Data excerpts
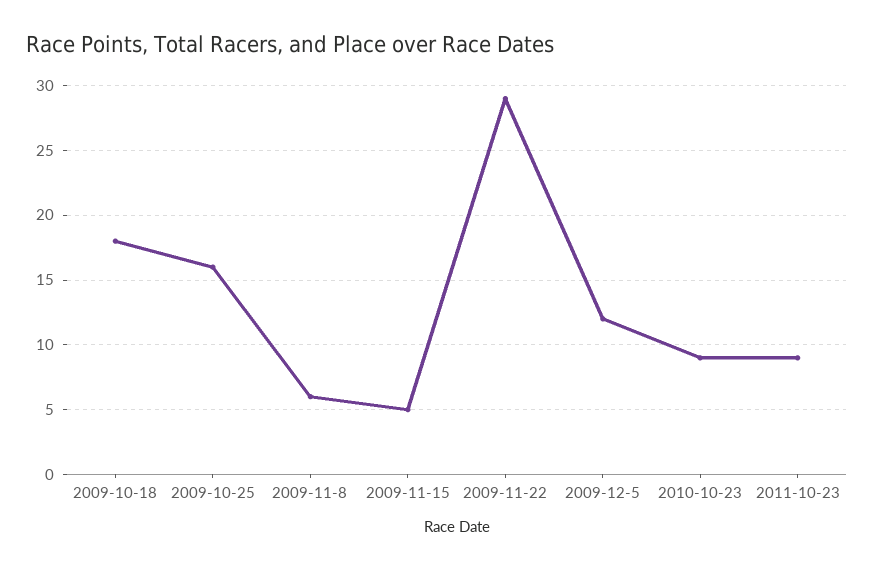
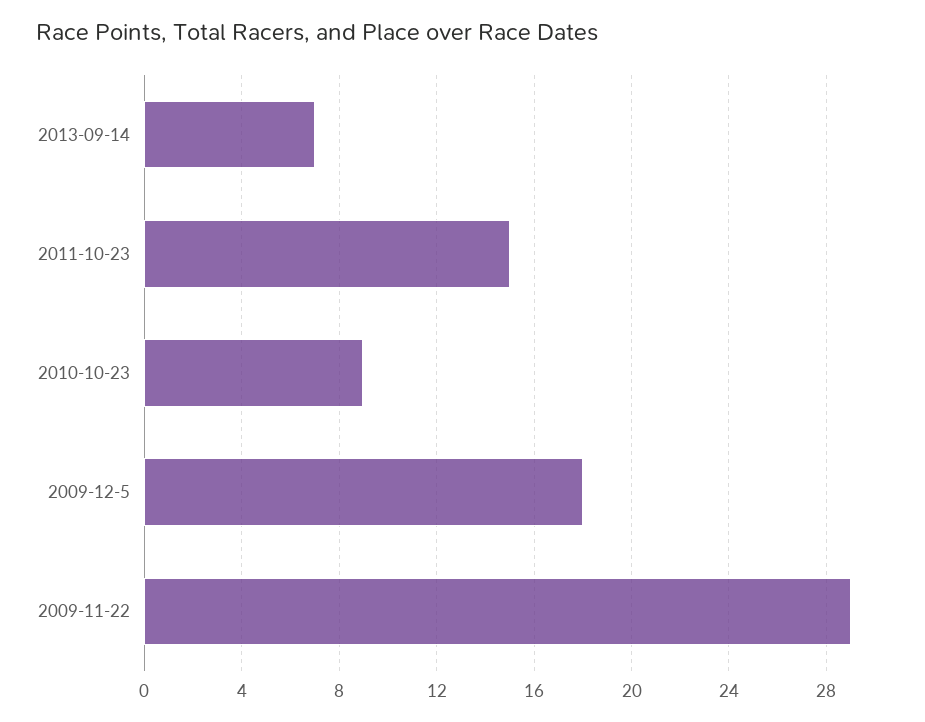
2009-10-18: 18 -> none
2009-10-25: 16 -> none
2009-11-8: 6 -> none
2009-11-15: 5 -> none
2009-12-5: 12 -> 18
2011-10-23: 9 -> 15
2013-09-14: none -> 7

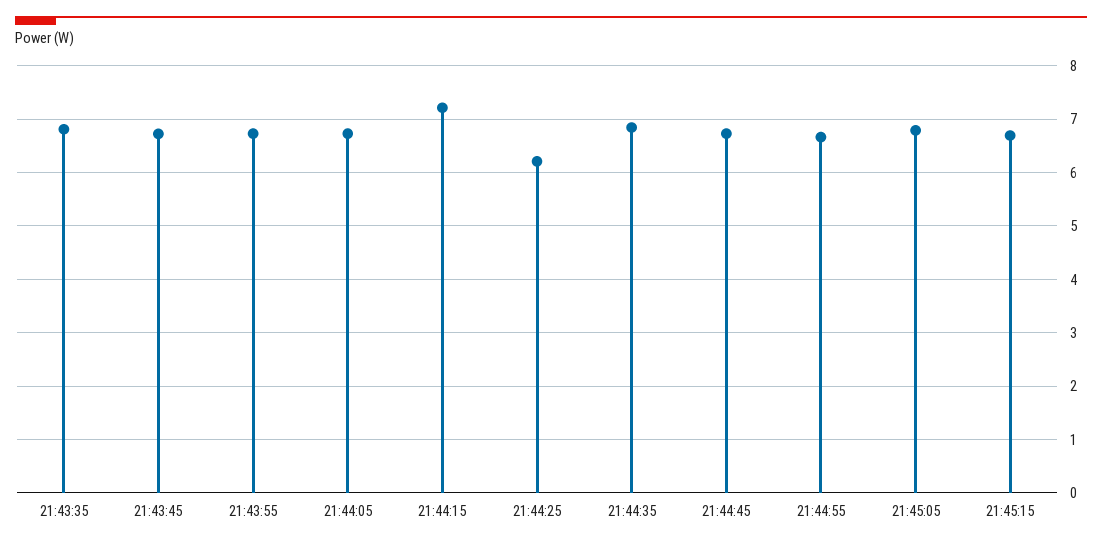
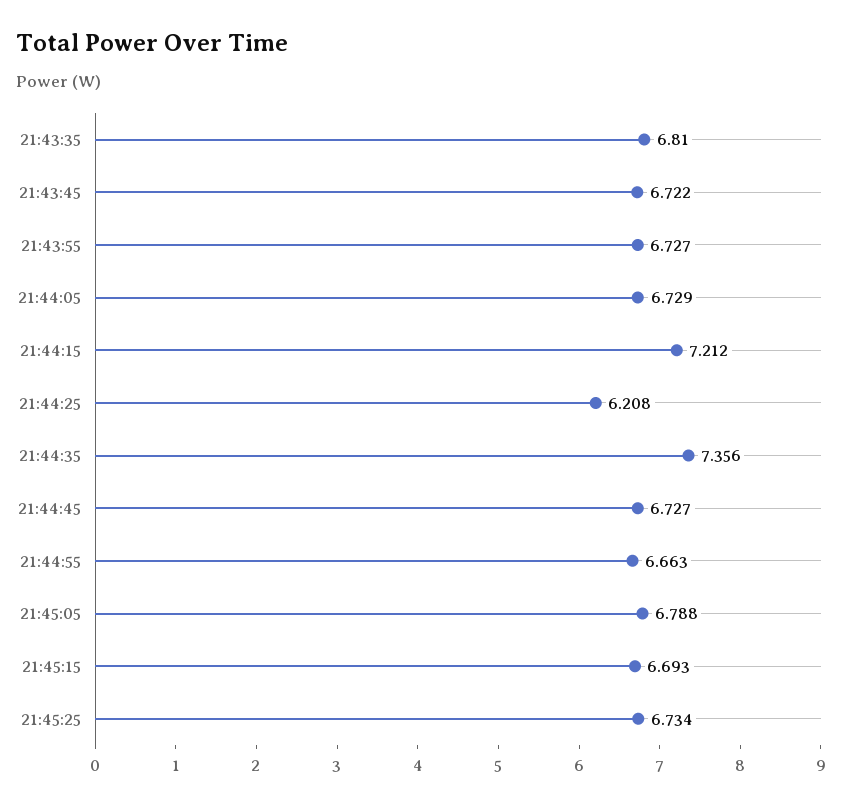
21:44:35: 6.8 -> 7.356
21:45:25: none -> 6.734

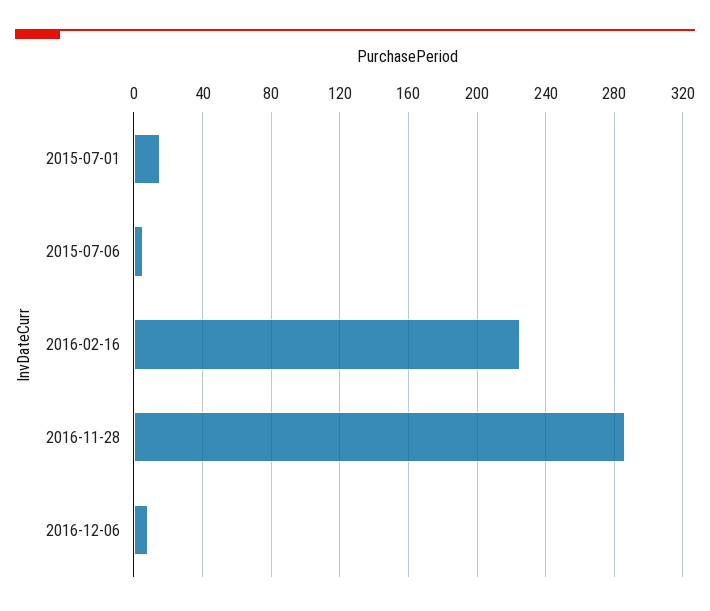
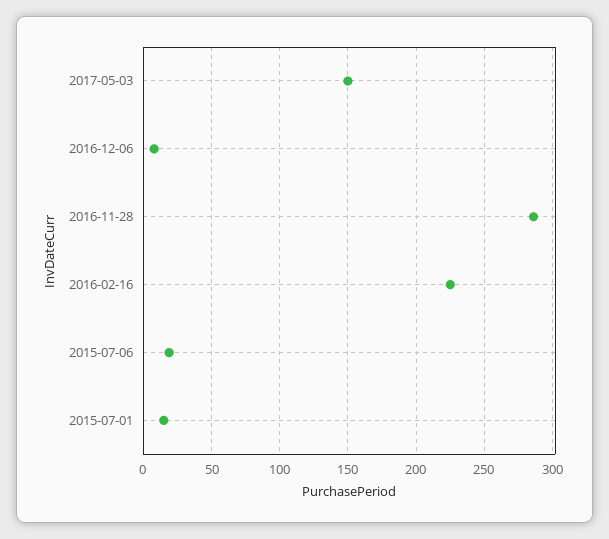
2015-07-06: 5 -> 20
2017-05-03: none -> 150

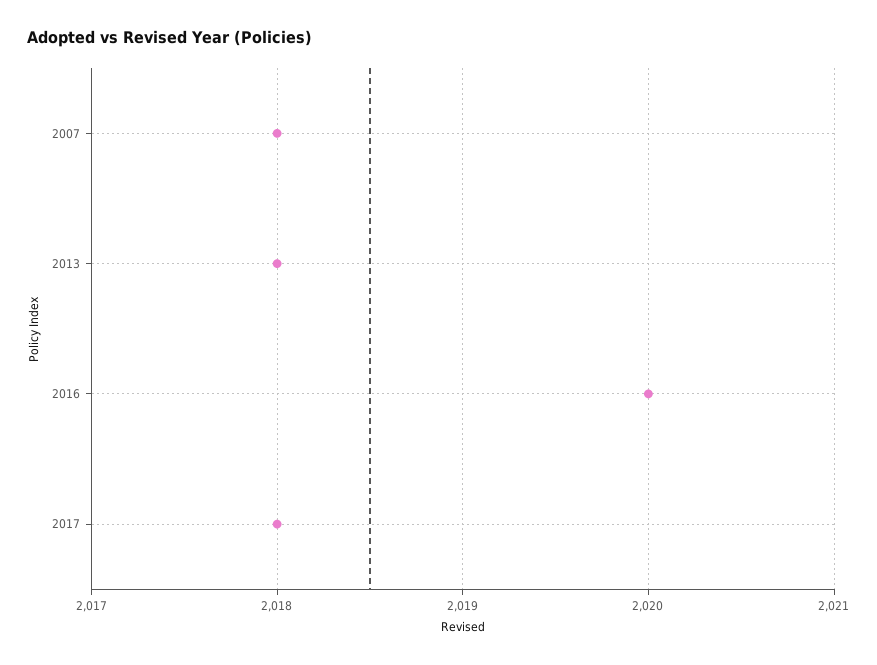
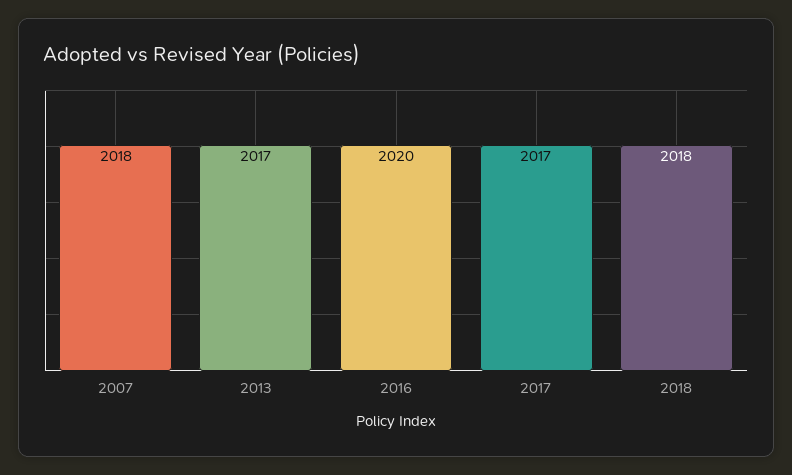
2013: 2018 -> 2017
2017: 2018 -> 2017
2018: none -> 2018

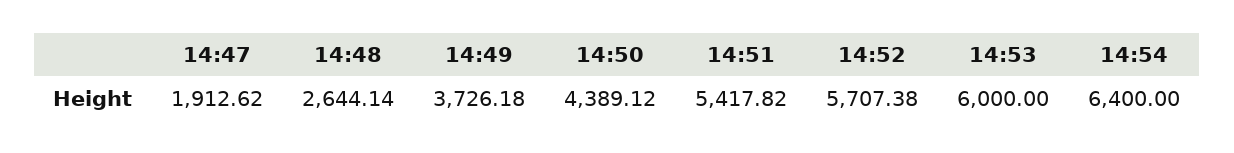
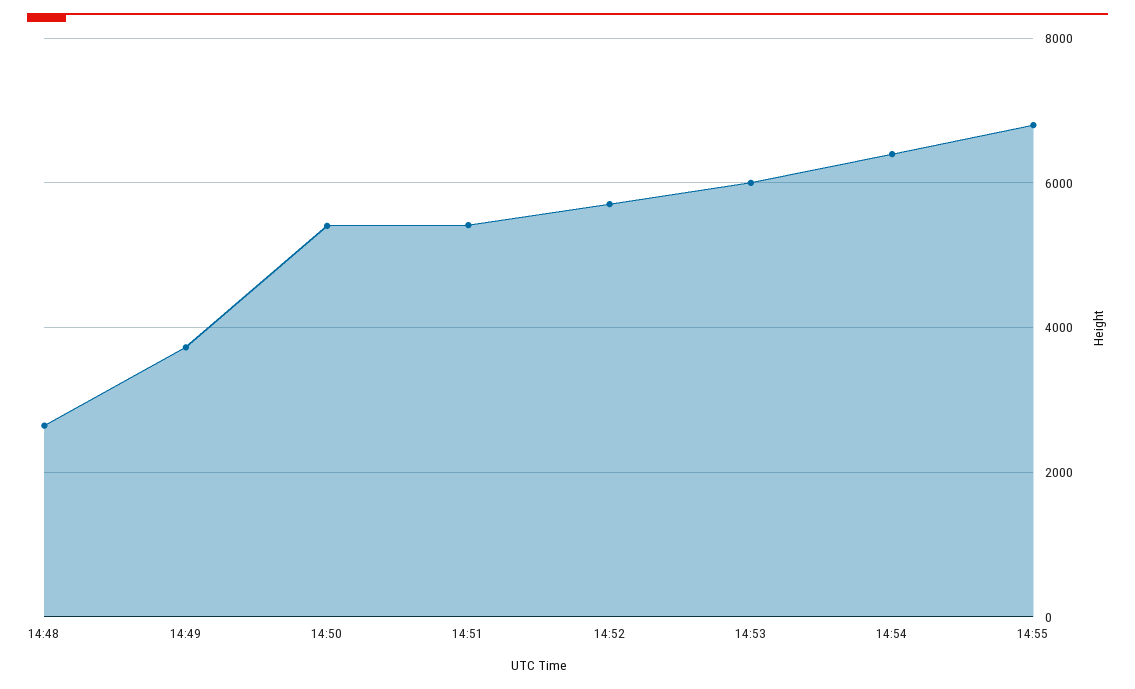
14:47: 1912.62 -> none
14:50: 4389.12 -> 5400
14:55: none -> 6800

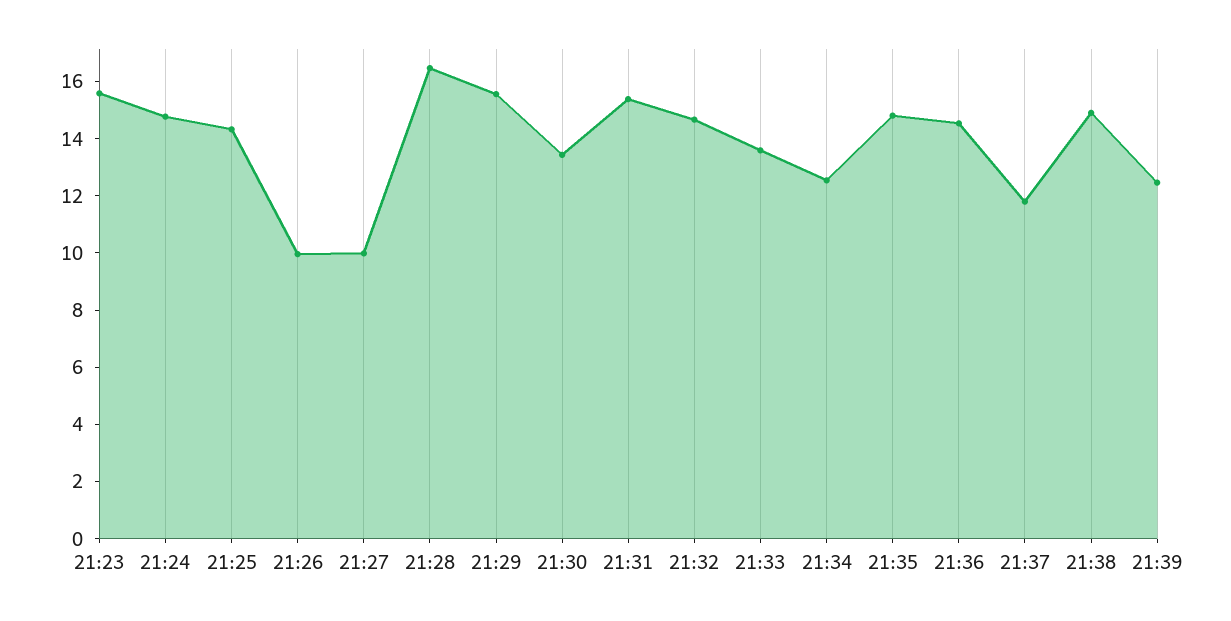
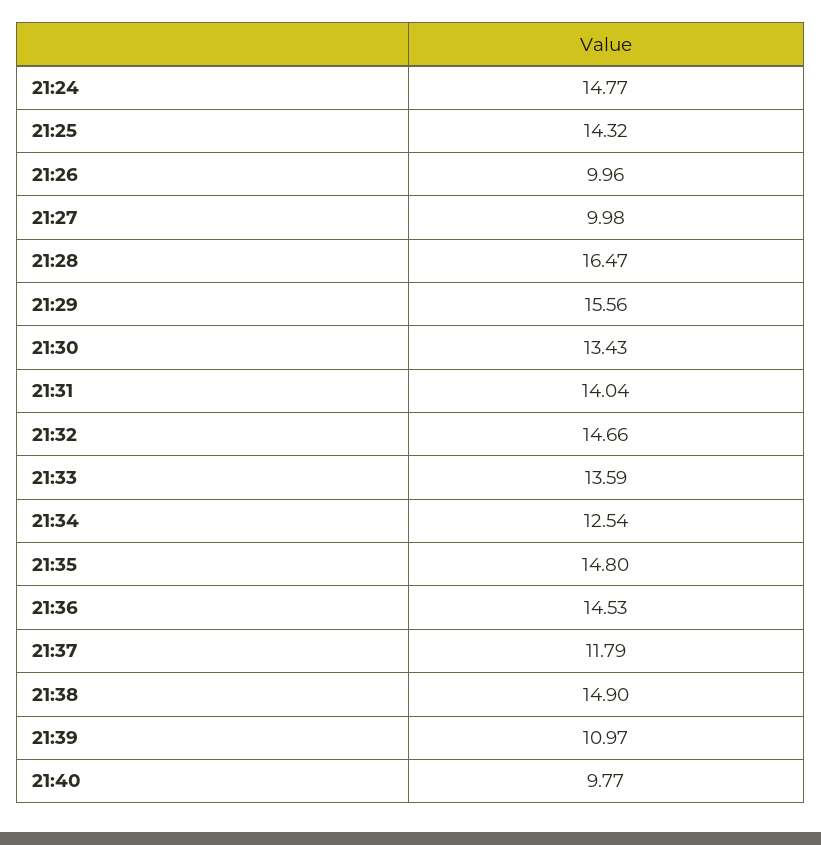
21:23: 15.5 -> none
21:31: 15.5 -> 14.04
21:39: 12.5 -> 10.97
21:40: none -> 9.77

--- What the task asks ---
Would you copy the records word for word, without any of their pictures?

--- Answer box ---
2009-10-18: 18 -> none
2009-10-25: 16 -> none
2009-11-8: 6 -> none
2009-11-15: 5 -> none
2009-12-5: 12 -> 18
2011-10-23: 9 -> 15
2013-09-14: none -> 7

21:44:35: 6.8 -> 7.356
21:45:25: none -> 6.734

2015-07-06: 5 -> 20
2017-05-03: none -> 150

2013: 2018 -> 2017
2017: 2018 -> 2017
2018: none -> 2018

14:47: 1912.62 -> none
14:50: 4389.12 -> 5400
14:55: none -> 6800

21:23: 15.5 -> none
21:31: 15.5 -> 14.04
21:39: 12.5 -> 10.97
21:40: none -> 9.77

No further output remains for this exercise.